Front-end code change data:
--- START ---

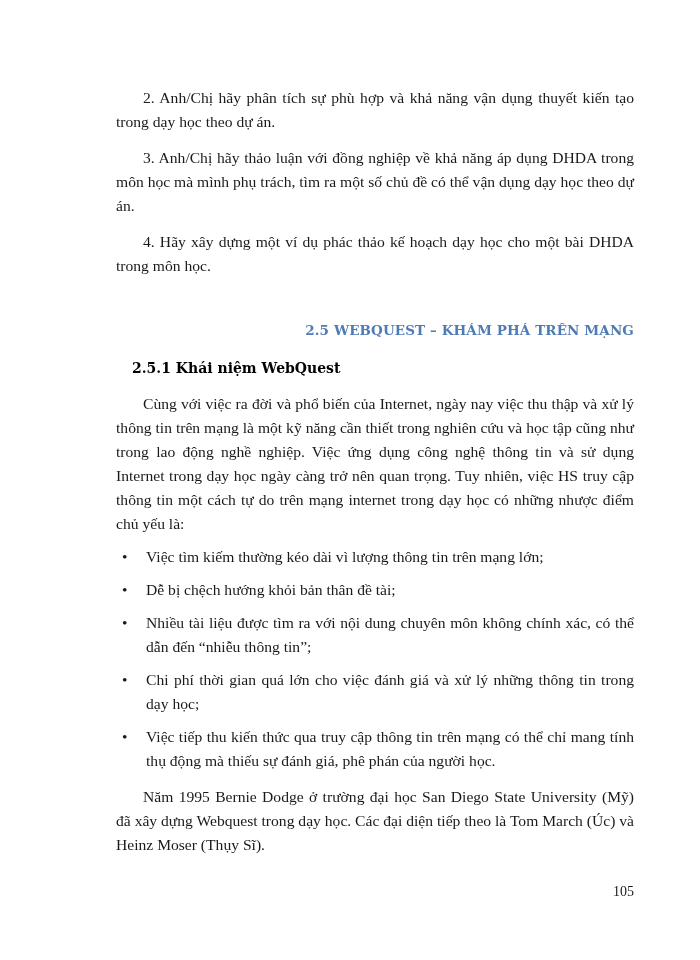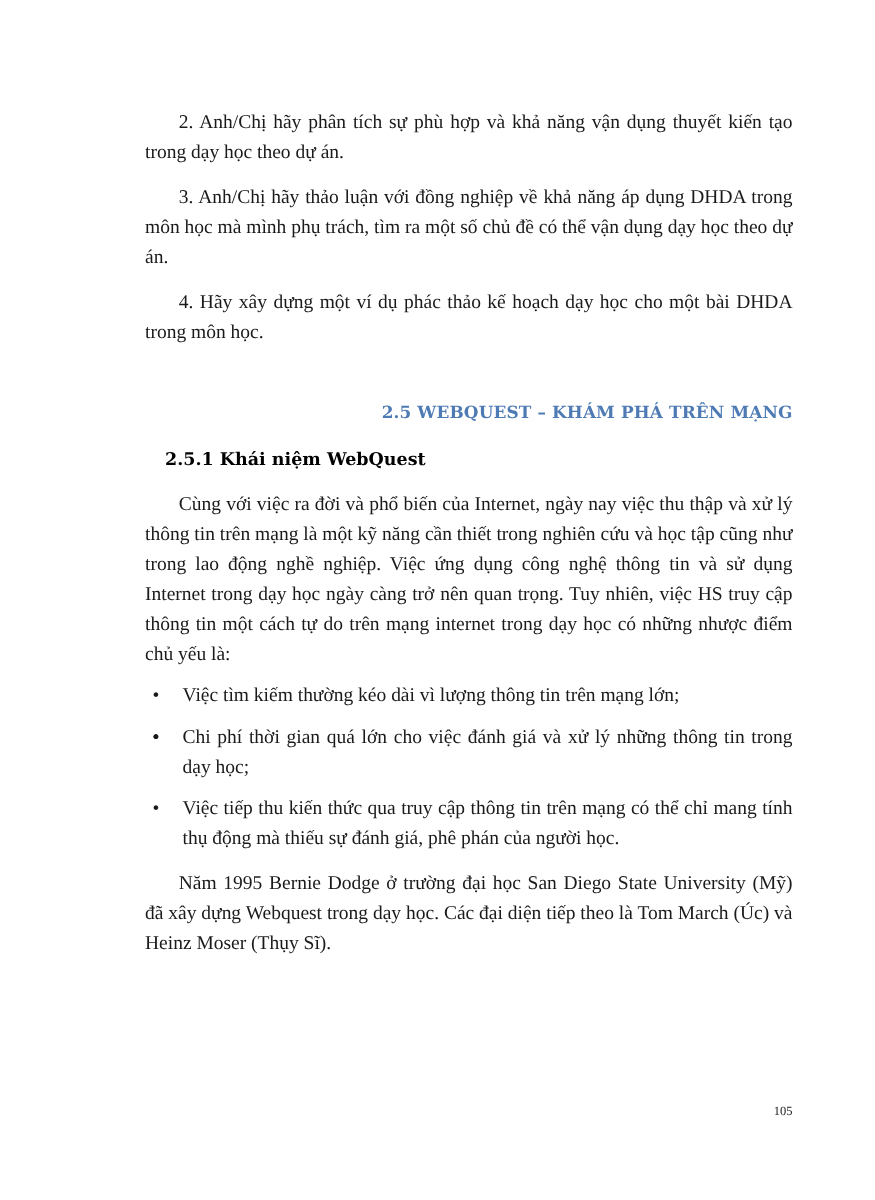--- a/index.html
+++ b/index.html
@@ -32,7 +32,7 @@
 
   <ul>
     <li><span class="bullet">•</span><span>Việc tìm kiếm thường kéo dài vì lượng thông tin trên mạng lớn;</span></li>
-    <li><span class="bullet">•</span></li>
+    <li><span class="bullet">•</span><span>Dễ bị chệch hướng khỏi bản thân đề tài;</span></li>
     <li><span class="bullet">•</span></li>
     <li><span class="bullet">•</span><span>Chi phí thời gian quá lớn cho việc đánh giá và xử lý những thông tin trong dạy học;</span></li>
     <li><span class="bullet">•</span><span>Việc tiếp thu kiến thức qua truy cập thông tin trên mạng có thể chỉ mang tính thụ động mà thiếu sự đánh giá, phê phán của người học.</span></li>

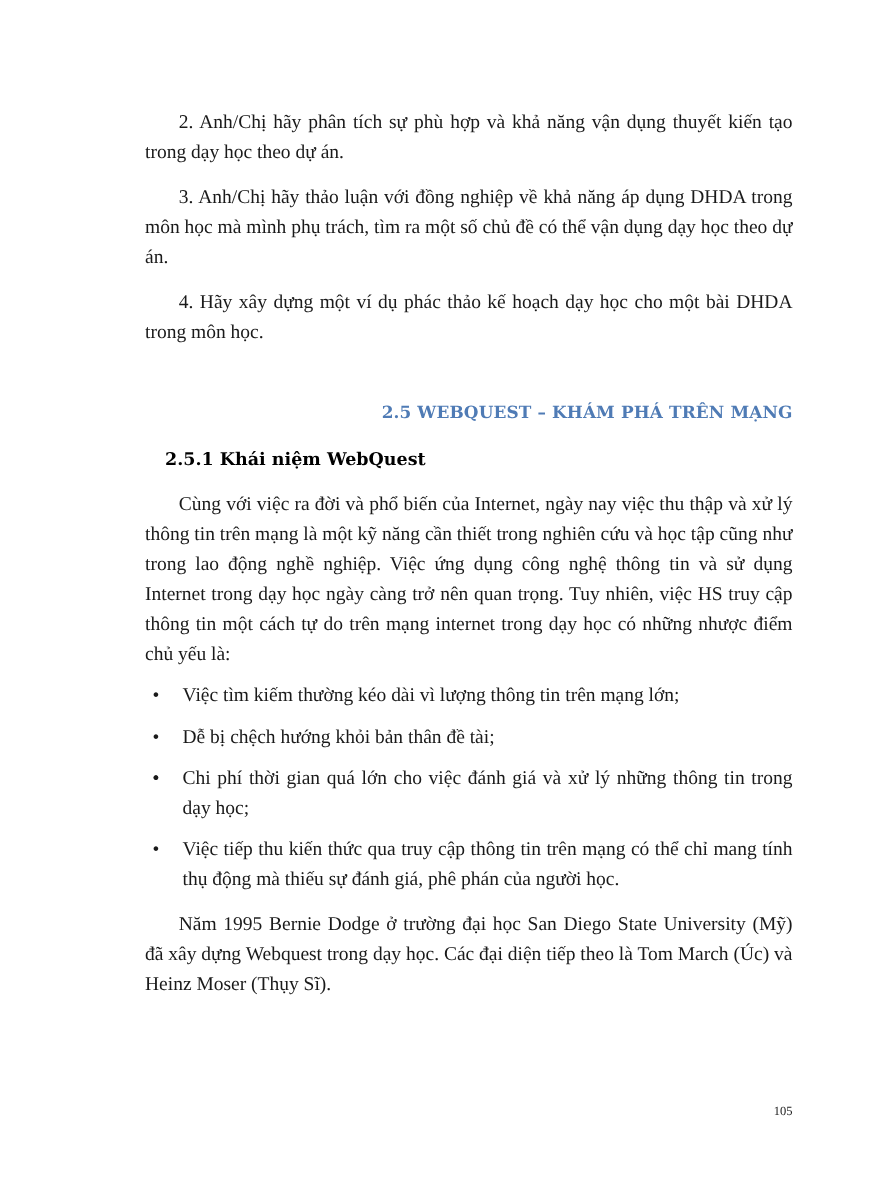--- a/index.html
+++ b/index.html
@@ -33,7 +33,7 @@
   <ul>
     <li><span class="bullet">•</span><span>Việc tìm kiếm thường kéo dài vì lượng thông tin trên mạng lớn;</span></li>
     <li><span class="bullet">•</span><span>Dễ bị chệch hướng khỏi bản thân đề tài;</span></li>
-    <li><span class="bullet">•</span></li>
+    <li><span class="bullet">•</span><span>Nhiều tài liệu được tìm ra với nội dung chuyên môn không chính xác, có thể dẫn đến “nhiễu thông tin”;</span></li>
     <li><span class="bullet">•</span><span>Chi phí thời gian quá lớn cho việc đánh giá và xử lý những thông tin trong dạy học;</span></li>
     <li><span class="bullet">•</span><span>Việc tiếp thu kiến thức qua truy cập thông tin trên mạng có thể chỉ mang tính thụ động mà thiếu sự đánh giá, phê phán của người học.</span></li>
   </ul>

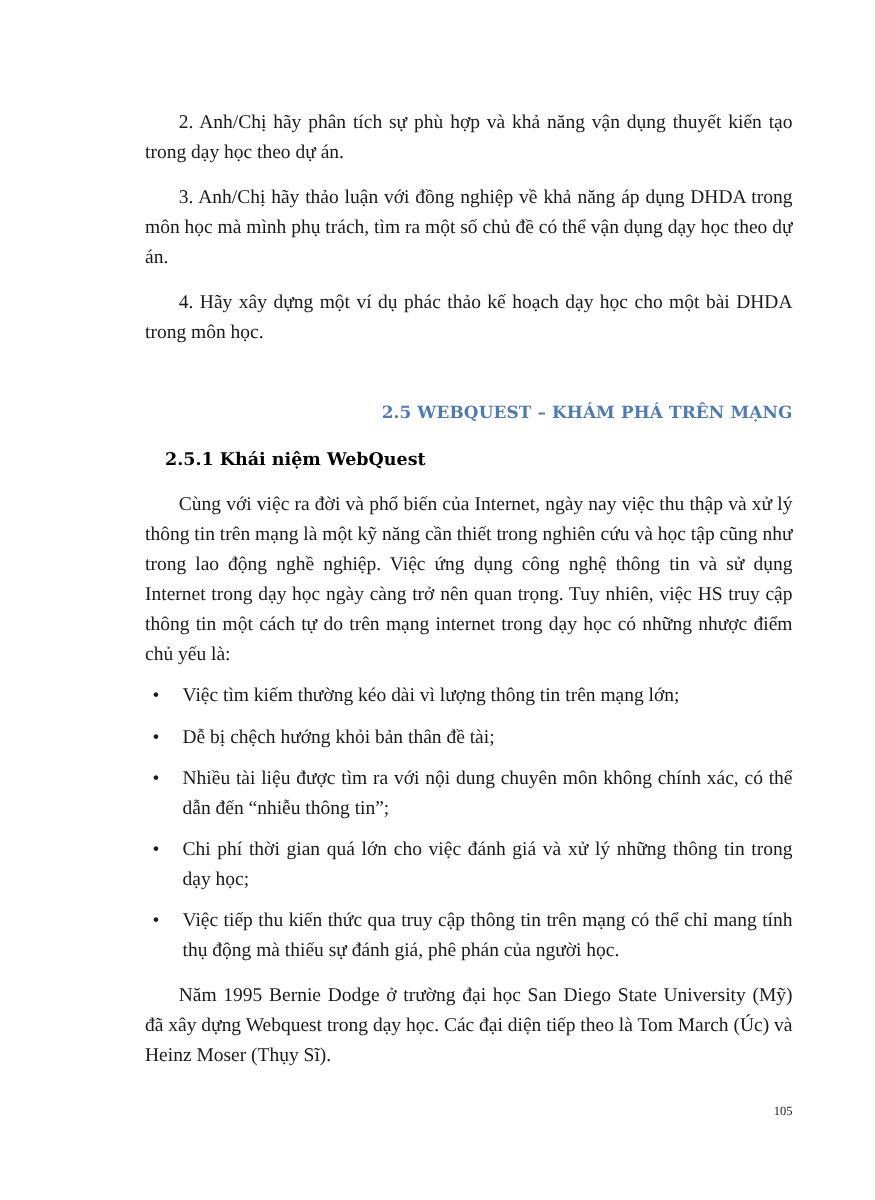--- a/index.html
+++ b/index.html
@@ -15,7 +15,7 @@
   li { position:relative; padding-left:30px; margin-bottom:9px; text-align:justify; }
   li .bullet { position:absolute; left:6px; top:0; }
   .pagenum { position:absolute; left:600px; top:884px; width:34px; text-align:right;
-    font-family:"Liberation Serif", serif; font-size:10px; color:#1a1a1a; }
+    font-family:"Liberation Serif", serif; font-size:14px; color:#1a1a1a; }
 </style>
 </head>
 <body>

--- END ---

● **Exercise goal**
The answer should consist of every line above, exact and free of images.

● **Result below**
--- a/index.html
+++ b/index.html
@@ -32,7 +32,7 @@
 
   <ul>
     <li><span class="bullet">•</span><span>Việc tìm kiếm thường kéo dài vì lượng thông tin trên mạng lớn;</span></li>
-    <li><span class="bullet">•</span></li>
+    <li><span class="bullet">•</span><span>Dễ bị chệch hướng khỏi bản thân đề tài;</span></li>
     <li><span class="bullet">•</span></li>
     <li><span class="bullet">•</span><span>Chi phí thời gian quá lớn cho việc đánh giá và xử lý những thông tin trong dạy học;</span></li>
     <li><span class="bullet">•</span><span>Việc tiếp thu kiến thức qua truy cập thông tin trên mạng có thể chỉ mang tính thụ động mà thiếu sự đánh giá, phê phán của người học.</span></li>

--- a/index.html
+++ b/index.html
@@ -33,7 +33,7 @@
   <ul>
     <li><span class="bullet">•</span><span>Việc tìm kiếm thường kéo dài vì lượng thông tin trên mạng lớn;</span></li>
     <li><span class="bullet">•</span><span>Dễ bị chệch hướng khỏi bản thân đề tài;</span></li>
-    <li><span class="bullet">•</span></li>
+    <li><span class="bullet">•</span><span>Nhiều tài liệu được tìm ra với nội dung chuyên môn không chính xác, có thể dẫn đến “nhiễu thông tin”;</span></li>
     <li><span class="bullet">•</span><span>Chi phí thời gian quá lớn cho việc đánh giá và xử lý những thông tin trong dạy học;</span></li>
     <li><span class="bullet">•</span><span>Việc tiếp thu kiến thức qua truy cập thông tin trên mạng có thể chỉ mang tính thụ động mà thiếu sự đánh giá, phê phán của người học.</span></li>
   </ul>

--- a/index.html
+++ b/index.html
@@ -15,7 +15,7 @@
   li { position:relative; padding-left:30px; margin-bottom:9px; text-align:justify; }
   li .bullet { position:absolute; left:6px; top:0; }
   .pagenum { position:absolute; left:600px; top:884px; width:34px; text-align:right;
-    font-family:"Liberation Serif", serif; font-size:10px; color:#1a1a1a; }
+    font-family:"Liberation Serif", serif; font-size:14px; color:#1a1a1a; }
 </style>
 </head>
 <body>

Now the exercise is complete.